Selden man to get kidney from friend
A Selden man who desperately needs a kidney to save his life says the stars have aligned in his favor: A friend will donate her right kidney to him on Tuesday in a double surgery coincidentally timed with the season of giving.
Matthew Botchler, 37, who is in late-stage kidney failure, will undergo the operation at Mount Sinai Hospital in Manhattan, where Alexandria Lawson, 32, traveling by bus from Virginia Beach, Virginia, will give her healthy organ to him. Lawson is the lifelong friend of Megan McIver, Botchler's fiancee. The two women were Southold neighbors as children.
The gift of a living organ provides an encouraging new chapter in Botchler's life story, which has been rife with fear and uncertainty, he said.
"I am really excited," Botchler said of the operation that will allow him, finally, to think of life in terms of the decades to come. "Alex is Megan's best friend. They lived across the street from each other. They've known each other since they were kids."
McIver, 32, who has been caregiver as well as fiancee, said Tuesday will mark a major turning point. "This is the last step and we can move on with our lives," she said Friday. "Once I know that the operation was successful for both Matt and Alex, I will be ecstatic."
Lawson, who has the O-positive blood type that Botchler required and the subtler biological markers that doctors insist upon for a perfect donor/recipient match, strongly believes divine providence led her to be tested.
"Last November I lost my job; I was laid off," Lawson said of her position as a project manager for a construction company in Virginia. The episode caused her to sob continuously for two days. "Then, I started to think about what I wanted to do and whether I wanted to come back to New York. I came home for the holidays and stayed with Matt and Megan for Christmas."
That's when she saw the struggles involved with end-stage kidney disease, Botchler sleeping in a chair because he had to stay upright and McIver's nonstop efforts to keep her fiance comfortable.
"If God didn't want me to help, he wouldn't have put me on this path," Lawson said. "I really believe this is what I am supposed to be doing. I am so eager to see him have a happy life. I am eager to see them move on and get married."
Botchler, a New York City employee who inspects manholes, had issued an appeal earlier this year -- an urgent one -- for an organ donor. Mount Sinai doctors had told him that he would be an excellent candidate for a kidney transplant. Their encouraging words, however, came with caveats.

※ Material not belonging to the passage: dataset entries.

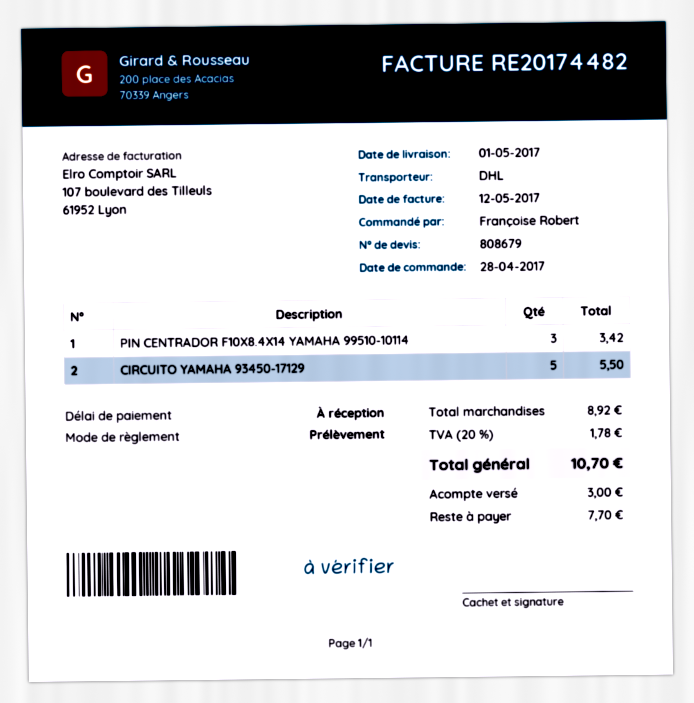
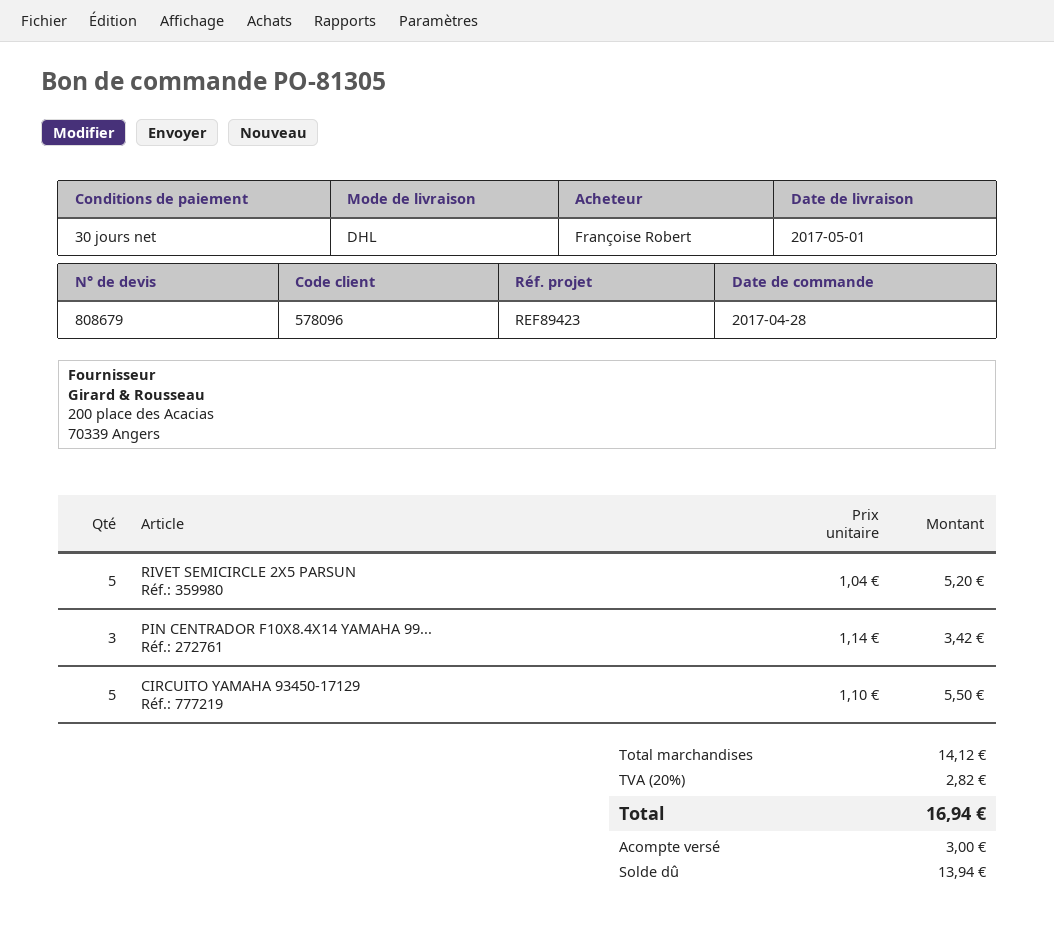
payment terms: on receipt -> 30 days
RIVET SEMICIRCLE 2X5 PARSUN: none -> 5 for 5.20
subtotal: 8.92 -> 14.12
tax: 20% = 1.78 -> 20% = 2.82
total: 10.70 -> 16.94
balance: 7.70 -> 13.94

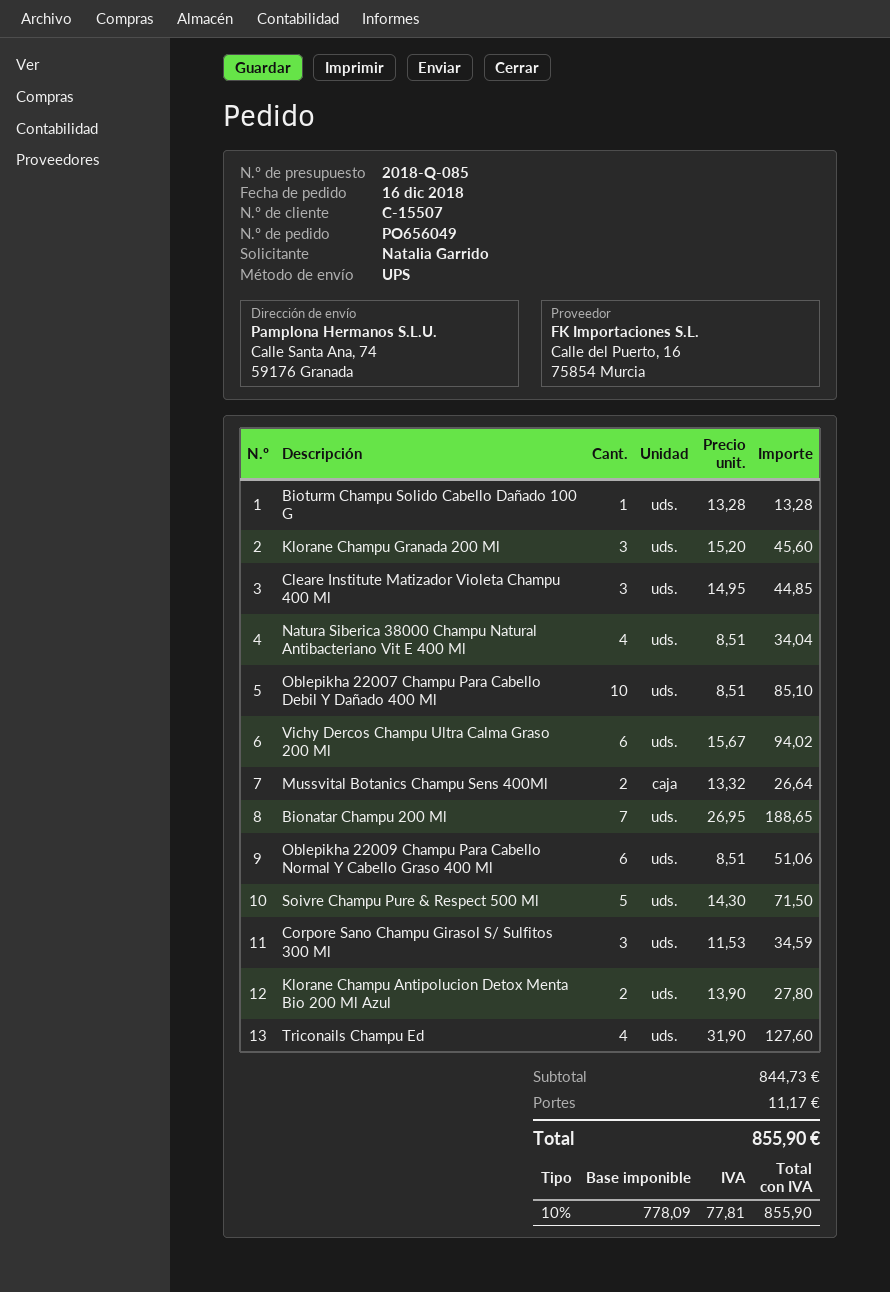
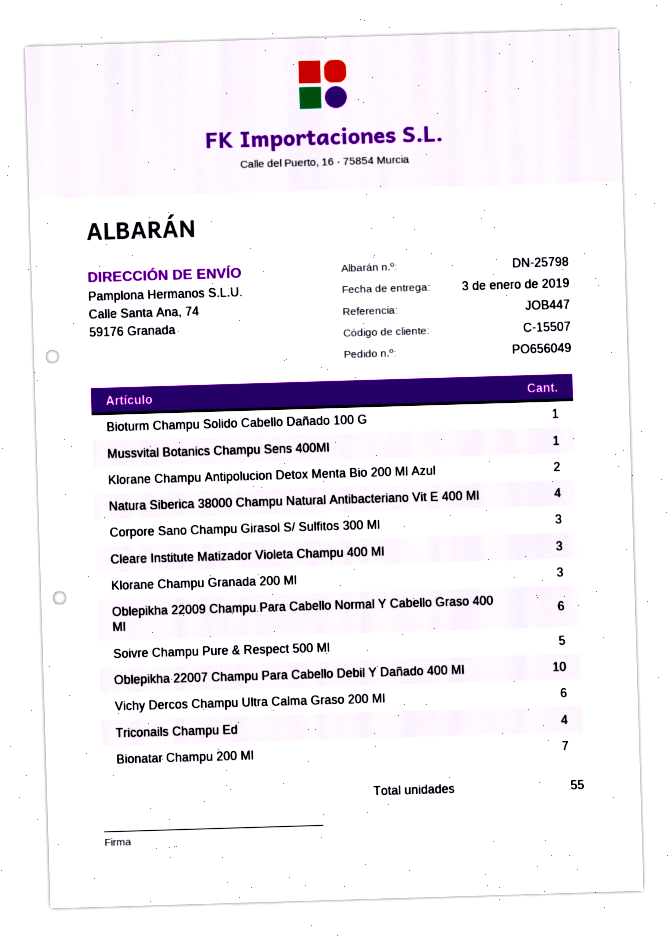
Mussvital Botanics Champu Sens 400Ml: 2 -> 1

A cadaver kidney, according to his doctors, wouldn't be ideal because of his complex medical history. The catch: He would have to find a living donor himself because it's unethical for hospitals to conduct such searches. He appealed through a personal website and told his story to the media, but without much luck.
Having secured a compatible donor, Botchler is among the country's luckier kidney patients. Nationally, nearly 100,000 people need kidneys but there are not enough living or cadaver organs to meet the demand -- and many people die waiting. Earlier this year, Julia Rivera of the New York Donor Network said the state's kidney patients generally wait longer than their counterparts elsewhere in the country. About 10 percent of all people in need of kidneys nationwide reside in New York, Rivera said.
Botchler has been battling medical problems since infancy. He was born with a rare condition known as exstrophy of the bladder. His bladder developed outside the pelvic region and was so small it had to be removed when he was a child.
A surgeon rerouted Botchler's urinary function through the large intestine, a change that worked well throughout most of his life. But two years ago he wound up with colon cancer, a likely consequence of that operation, his doctors said. In June, his kidneys, which were small and functioned poorly, were removed at Mount Sinai. He is on dialysis to cleanse his blood.
Botchler said he's grateful to Lawson, who recently started a nonprofit to help the homeless and newly released prisoners find jobs.
"She is the best friend anyone could ever have," he said. "Absolutely the best."